15.1    Character Set

(1)   The only characters allowed outside of comments are the graphic_characters and format_effectors.

Syntax

character ::= graphic_character | format_effector 
            | other_control_character
 
graphic_character ::= identifier_letter | digit | space_character 
                    | special_character
 

Semantics

(2)   The character repertoire for the text of an AADL specification consists of the collection of characters called the Basic Multilingual Plane (BMP) of the ISO 10646 Universal Multiple-Octet Coded Character Set, plus a set of format_effectors and, in comments only, a set of other_control_functions; the coded representation for these characters is implementation defined (it need not be a representation defined within ISO-10646-1).

(3)   The description of the language definition in this standard uses the graphic symbols defined for Row 00: Basic Latin and Row 00: Latin-1 Supplement of the ISO 10646 BMP; these correspond to the graphic symbols of ISO 8859-1 (Latin-1); no graphic symbols are used in this standard for characters outside of Row 00 of the BMP.  The actual set of graphic symbols used by an implementation for the visual representation of the text of an AADL specification is not specified.

(4)   The categories of characters are defined as follows:

identifier_letter

upper_case_identifier_letter | lower_case_identifier_letter

upper_case_identifier_letter

Any character of Row 00 of ISO 10646 BMP whose name begins “Latin Capital Letter”.

lower_case_identifier_letter

Any character of Row 00 of ISO 10646 BMP whose name begins “Latin Small Letter”.

digit

One of the characters 0, 1, 2, 3, 4, 5, 6, 7, 8, or 9.

space_character

The character of ISO 10646 BMP named “Space''.

special_character

Any character of the ISO 10646 BMP that is not reserved for a control function, and is not the space_character, an identifier_letter, or a digit.

format_effector

The control functions of ISO 6429 called character tabulation (HT), line tabulation (VT), carriage return (CR), line feed (LF), and form feed (FF).

other_control_character

Any control character, other than a format_effector, that is allowed in a comment; the set of other_control_functions allowed in comments is implementation defined.
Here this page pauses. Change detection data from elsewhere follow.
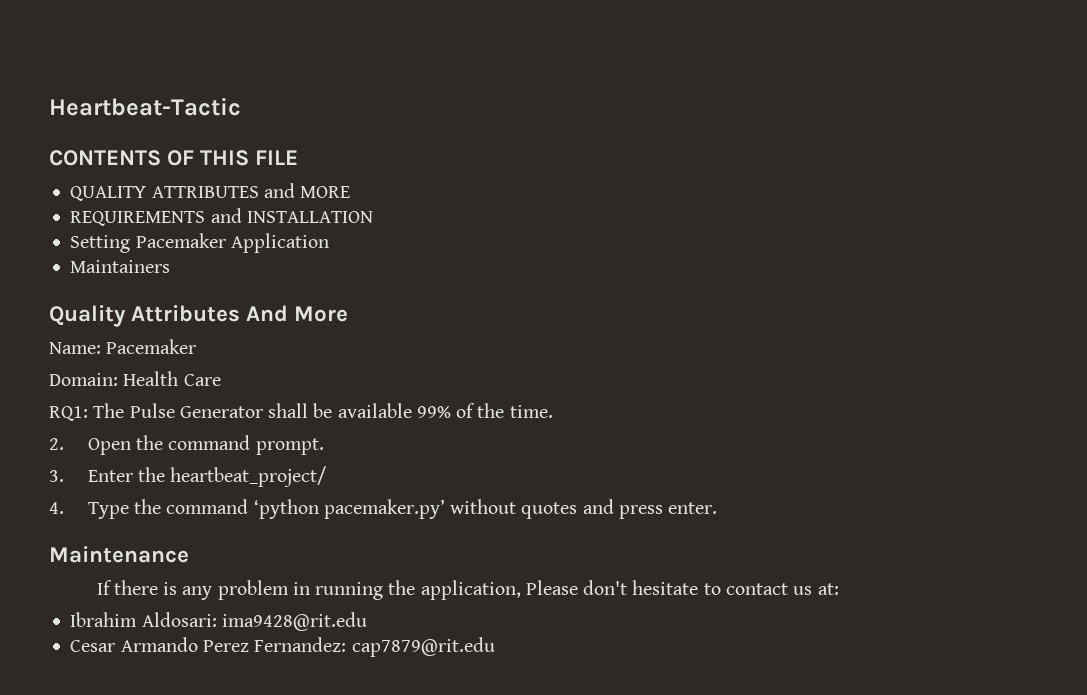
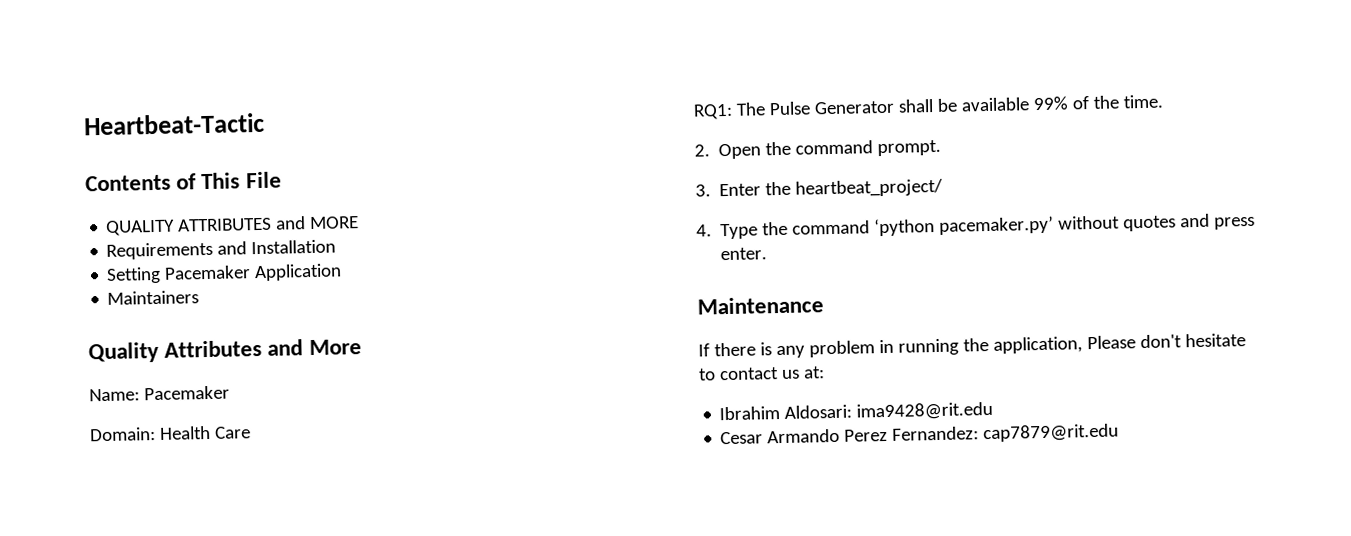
- CONTENTS OF THIS FILE
+ Contents of This File
- REQUIREMENTS and INSTALLATION
+ Requirements and Installation
- Quality Attributes And More
+ Quality Attributes and More

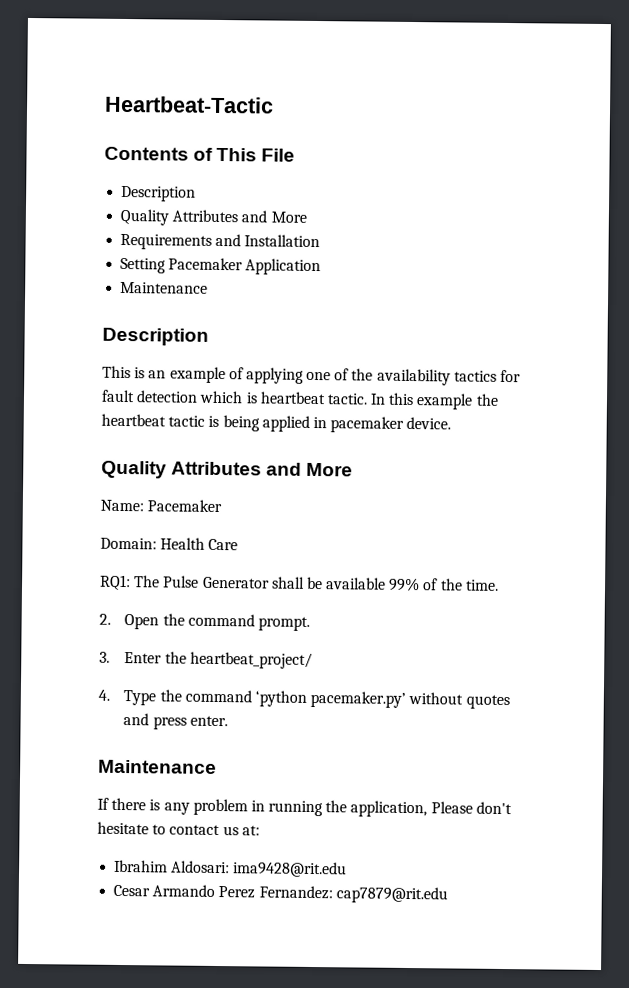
  Contents of This File
- QUALITY ATTRIBUTES and MORE
+ Description
+ Quality Attributes and More
  Setting Pacemaker Application
- Maintainers
+ Maintenance
+ Description
+ This is an example of applying one of the availability tactics for fault detection which is heartbeat tactic. In this example the heartbeat tactic is being applied in pacemaker device.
(5)   The following names are used when referring to certain special_characters:

Symbol
Name
Symbol
Name
"
quotation mark
:
colon
#
number sign
;
semicolon
=
equals sign
(
left parenthesis
)
Right parenthesis
_
underline
+
plus sign
[
left square bracket
,
Comma
]
right square bracket
-
Minus
{
left curly bracket
.
Dot
}
right curly bracket

Implementation Permissions

(6)   In a nonstandard mode, the implementation may support a different character repertoire; in particular, the set of symbols that are considered identifier_letters can be extended or changed to conform to local conventions.

NOTES:

Every code position of ISO 10646 BMP that is not reserved for a control function is defined to be a graphic_character by this standard. This includes all code positions other than 0000 - 001F, 007F - 009F, and FFFE - FFFF.